Northrop Grumman’s Cygnus space freighter is open for business just five hours after it was attached to the International Space Station today. The Expedition 63 crew will now begin unloading almost 8,000 pounds (3,600 kilograms) of scientific investigations, technology demonstrations, commercial products, crew supplies, and an advanced space toilet.
The Northrop Grumman Cygnus spacecraft was bolted into place on the International Space Station’s Earth-facing port of the Unity module at 8:01 a.m. EDT while the spacecraft was flying about 261 miles (420 kilometers) above the South Pacific Ocean. Cygnus will remain at the space station until its departure in mid-December. Following departure, the Saffire-V experiment will be conducted prior to Cygnus deorbit and disposal of several tons of trash during a fiery re-entry into Earth’s atmosphere approximately two weeks later.
After standard depressurization and configuration activities, Commander Chris Cassidy opened the hatch to Cygnus. He entered the cargo craft wearing goggles and a mask to protect against potential dust and debris which is normal procedure when entering a docked cargo ship for the first time. The U.S. resupply ship will stay attached to the Unity module until mid-December when its cargo mission ends.
Cassidy and Flight Engineer Ivan Vagner spent Monday morning monitoring Cygnus approach and rendezvous following its Friday night launch. At 5:32 a.m. EDT, Expedition 63 Commander Chris Cassidy of NASA used the International Space Station’s robotic Canadarm2 to grapple the Northrop Grumman Cygnus spacecraft as Ivan Vagner of Roscosmos monitored Cygnus systems during its approach. Next, ground controllers took over the Canadarm2 and remotely installed Cygnus, dubbed the S.S. Kalpana Chawla, on the bottom of the station’s Unity module about an hour and a half later.

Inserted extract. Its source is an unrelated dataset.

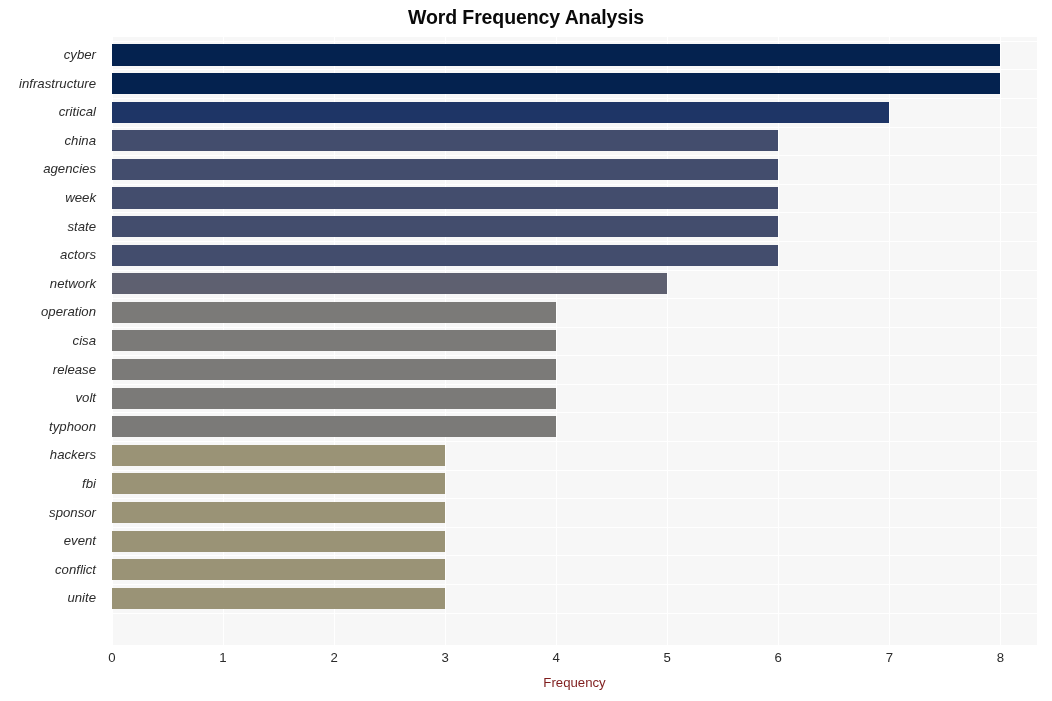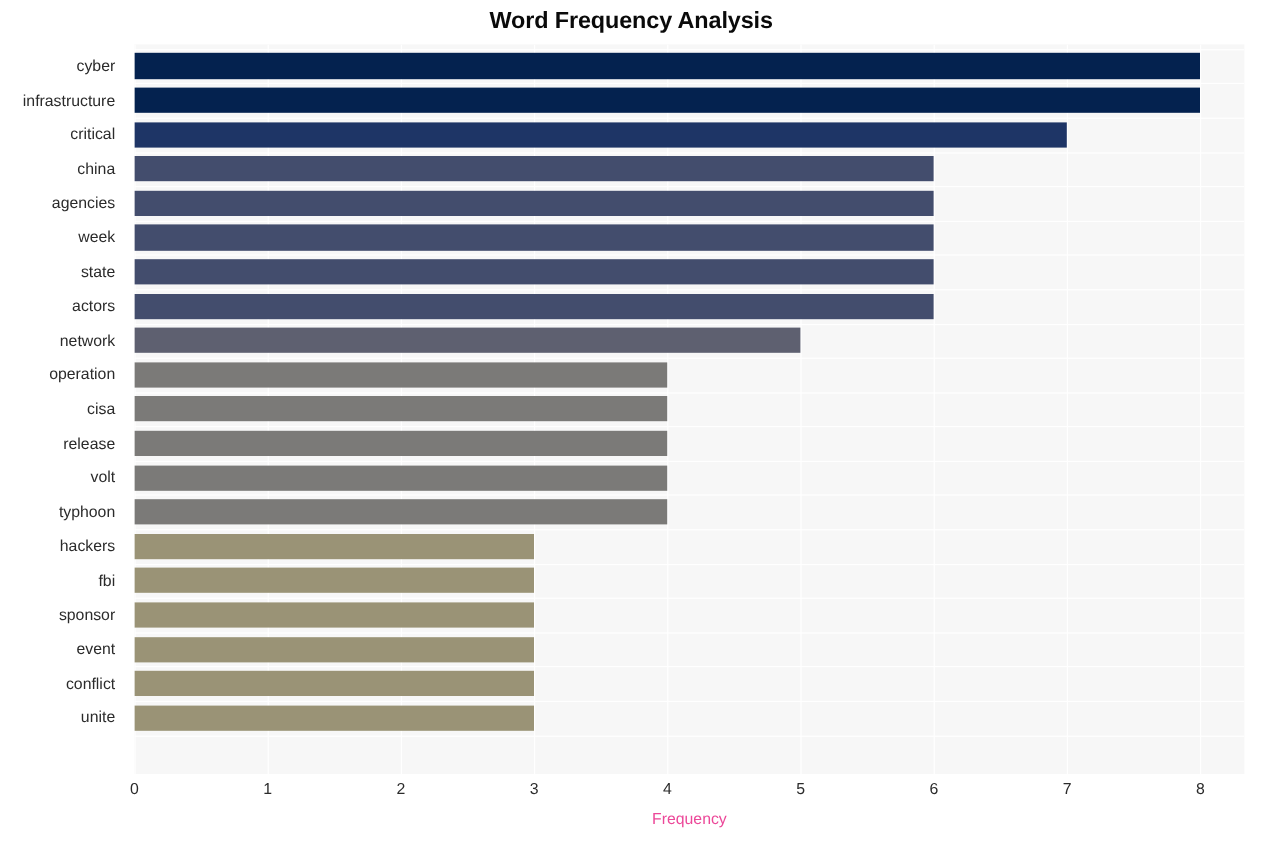"cyber" #y-axis-labels { font-style: none -> italic }
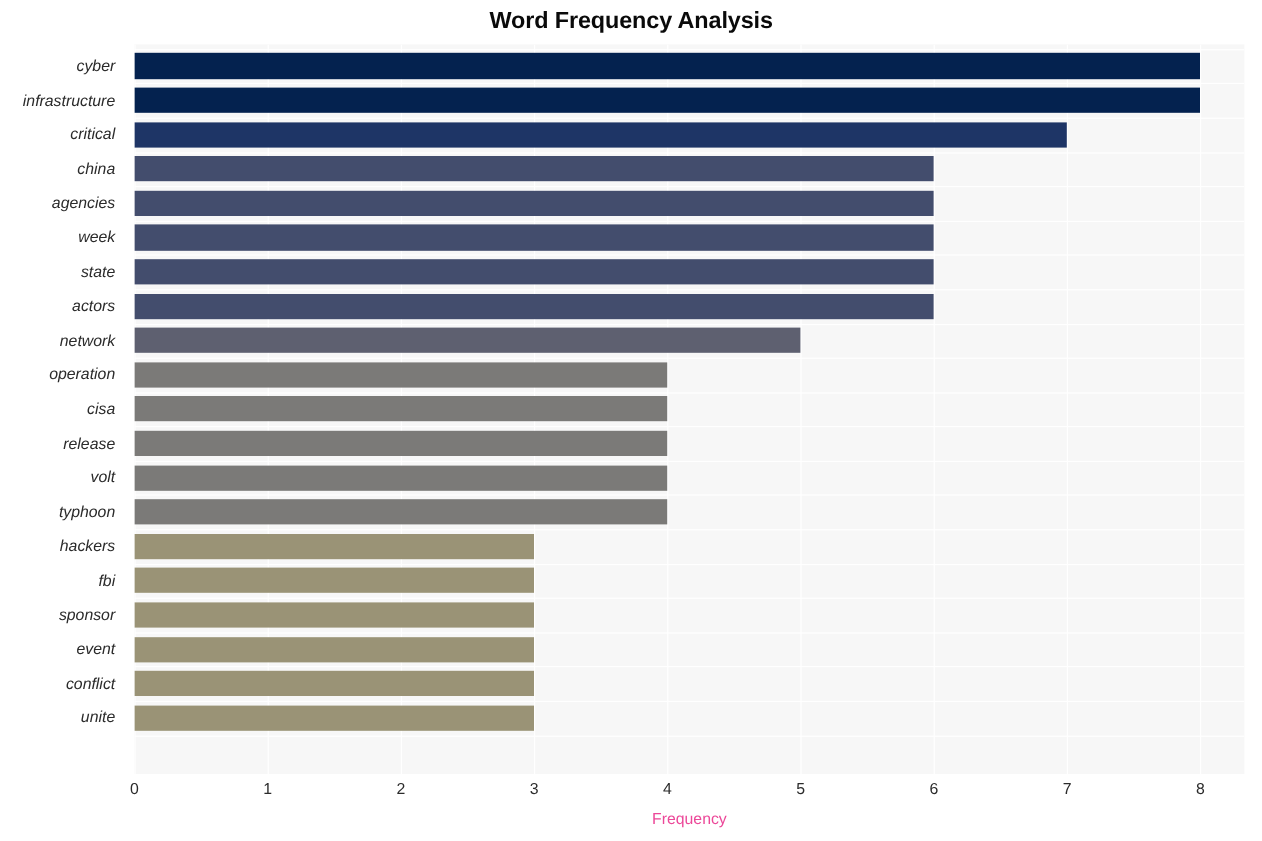"Frequency" #x-axis-title { color: #ec4899 -> #7f1d1d }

The Cygnus spacecraft for this resupply mission is named in honor of Kalpana Chawla, who made history at NASA as the first female astronaut of Indian descent. Chawla, who dedicated her life to understanding flight dynamics, lost her life during the STS-107 mission when the space shuttle Columbia disintegrated upon reentering Earth’s atmosphere.
Vagner later joined his fellow cosmonaut and Flight Engineer Anatoly Ivanishin for medical tests while wearing the Lower Body Negative Pressure suit. The specialized suit prevents blood from pooling toward a crew member’s head, a common space symptom called “puffy face,” that may cause head pressure and vision issues. The duo also worked on a variety of Russian science and maintenance tasks today.